Country diary: Never have I seen a sparrowhawk so long or so well

The female sparrowhawk feeds on a partridge.
The female sparrowhawk feeds on a partridge. Photograph: Mark Cocker

Anyone who feeds garden birds will know that it takes time to habituate local populations to the supplies. My friend owns a wood with a raised bird table the size of most urban lawns. Adjacent is a hide with one-way glass, and the action unfolds at what seems touching distance.

To lure in his most prized visitor involved the kind of patience that only the most gifted photographers possess. Getting tits or woodpeckers to your nuts takes a matter of weeks, but to entice sparrowhawks to feed at the same spot involved three years of trial and error.

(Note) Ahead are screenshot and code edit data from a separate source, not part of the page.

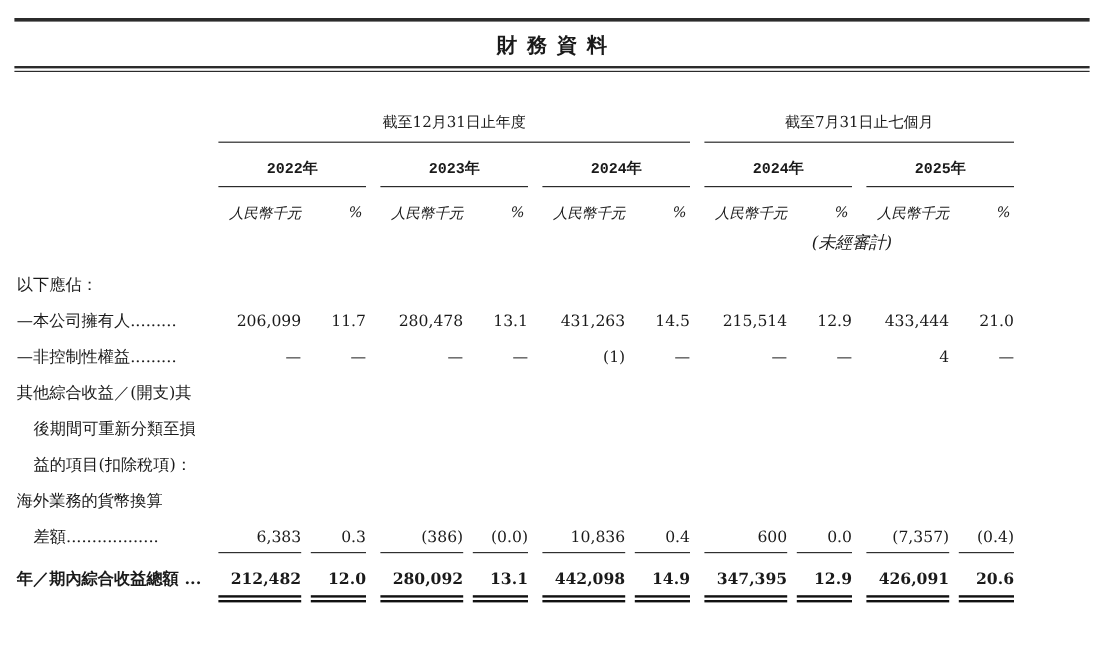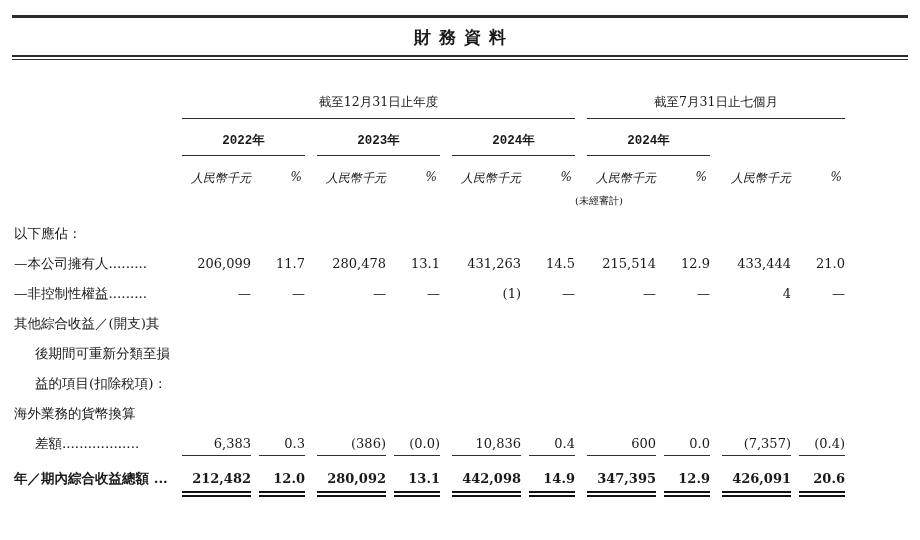"2025年" div.ycell { html: none -> <div>2025年</div> }
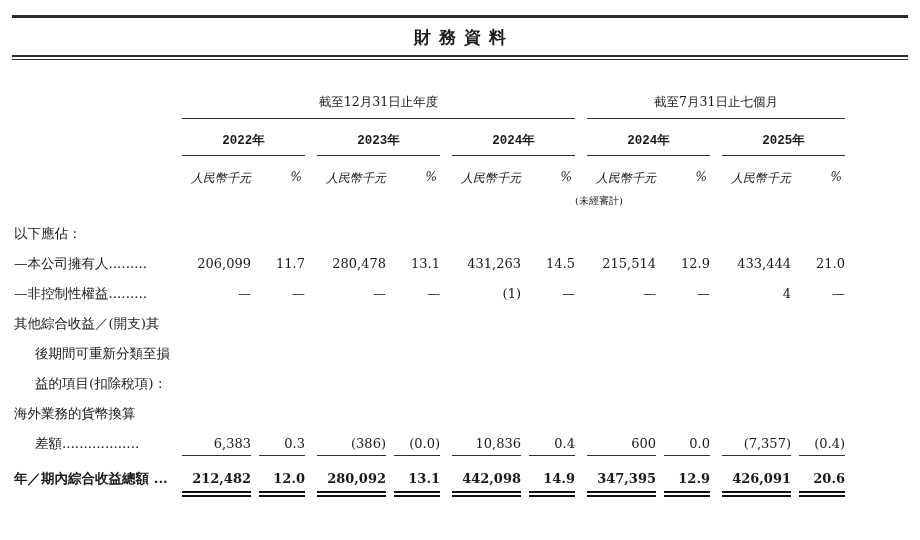"(未經審計)" .notecell { font-size: 10px -> 14px; font-style: none -> italic; text-align: none -> center }
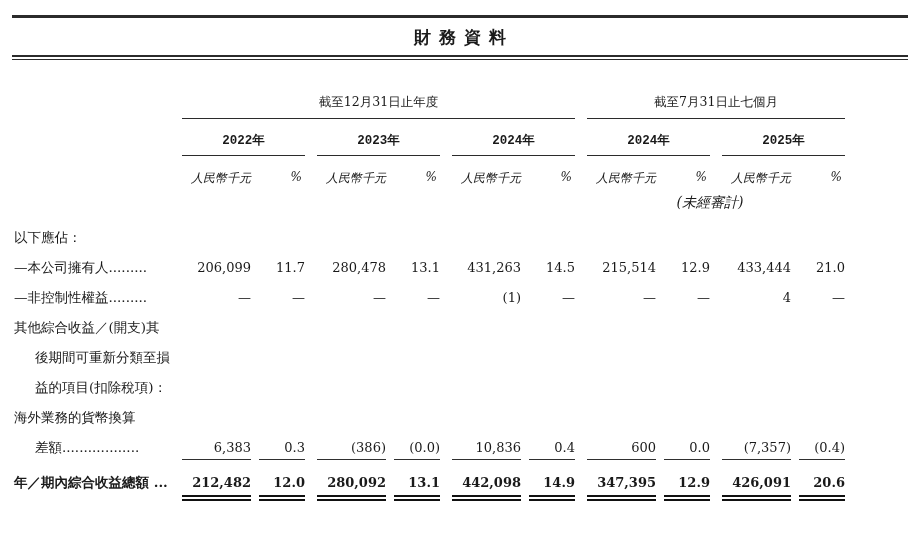"後期間可重新分類至損" .ind1 { padding-left: 35px -> 28px }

The results are astonishing. When the customary female materialised on her perch it was as if she’d arrived in Captain Kirk’s transporter, atoms accumulating around her exquisite hawk form until I was finally transfixed by two livid yellow eyes. I should add that the idea of immateriality, or at least, mutability, was a central revelation of the whole hour. Or it was a recognition that I’d never seen a sparrowhawk so long or so well.

A sparrowhawk stares ahead.
During her entire stay she never once stopped peering hard into the trees. Photograph: Mark Cocker

Nor had I appreciated how the hen could be so beautiful. Impressions derived from glimpses scattered over 50 years had led me to a stock idea that she would be brown above and brown-barred buff below. Yet her crown and thick-ruffed neck were dove grey. The 30 transverse pencil lines from her thighs to throat were edged with warm sepia, like old beech leaves, and in direct sunlight they turned ginger or orange. Even her eyes changed: yellow at rest but, as she hauled the viscera out of her partridge meal, they burned orange.

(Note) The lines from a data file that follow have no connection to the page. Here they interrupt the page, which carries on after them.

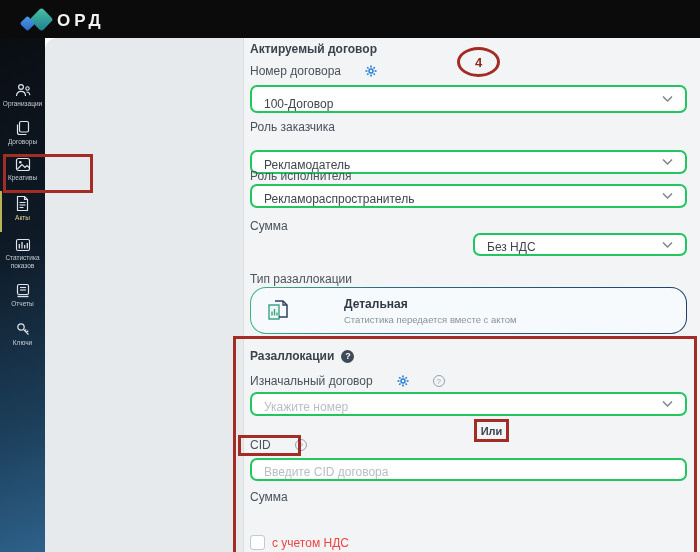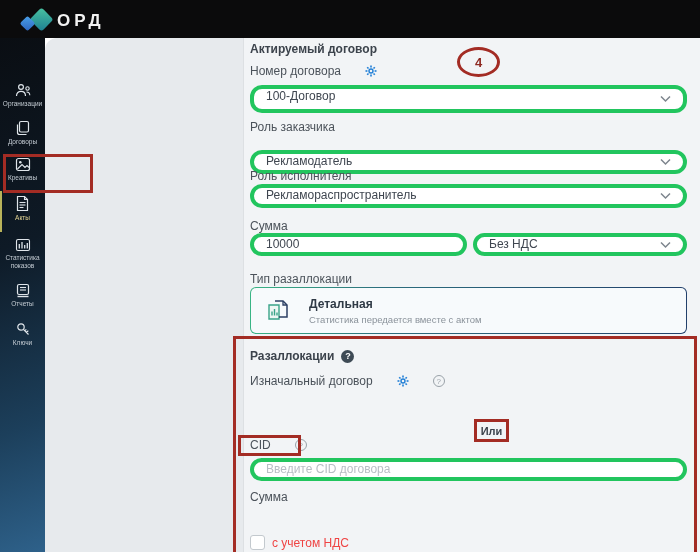"100-Договор" .select, .input { align-items: flex-start -> flex-end; border: 4px solid #22c55e -> 2px solid #22c55e; border-radius: 12px -> 7px }
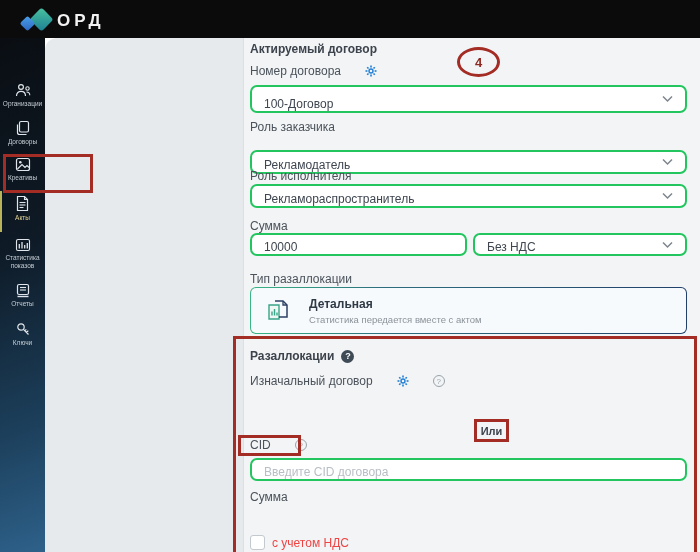"10000" div.input { html: <div> <span>10000</span> </div> -> none }
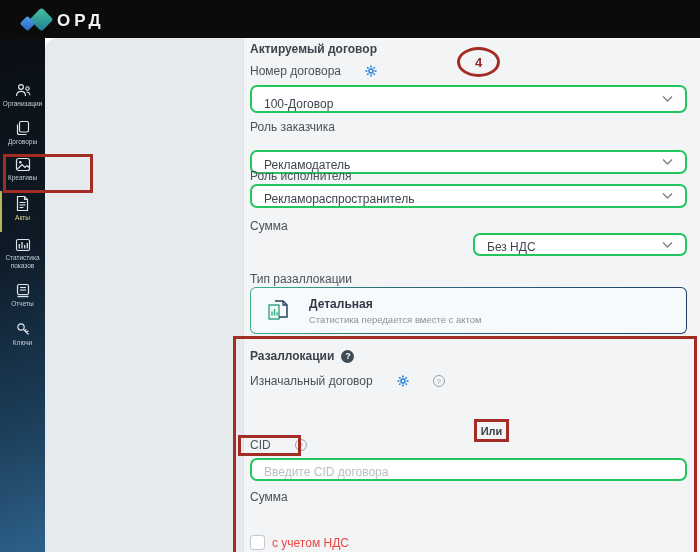"Детальная" .type-card { border-radius: 6px -> 16px; gap: none -> 35px }
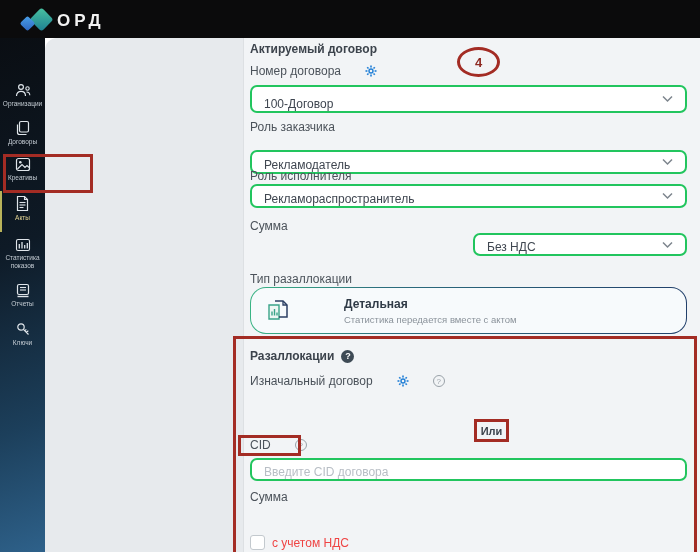"Укажите номер" div.select { html: none -> <div> <span>Укажите номер</span> <svg> <path></path> </svg> </div> }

The other takeaway was her fearfulness. She arrived under a cloak of intense alarm notes from the tits and thrushes. During her entire stay she never once stopped peering hard into the trees. As her head stooped down to pluck and feed, she relentlessly scanned the skies overhead. She left instantaneously, like a puff of weightless atoms. It was as if she’d climbed back into the transporter, set it to dematerialise, and in the time you might have pronounced the name of all her kind – “hawk” – she could have been on another planet.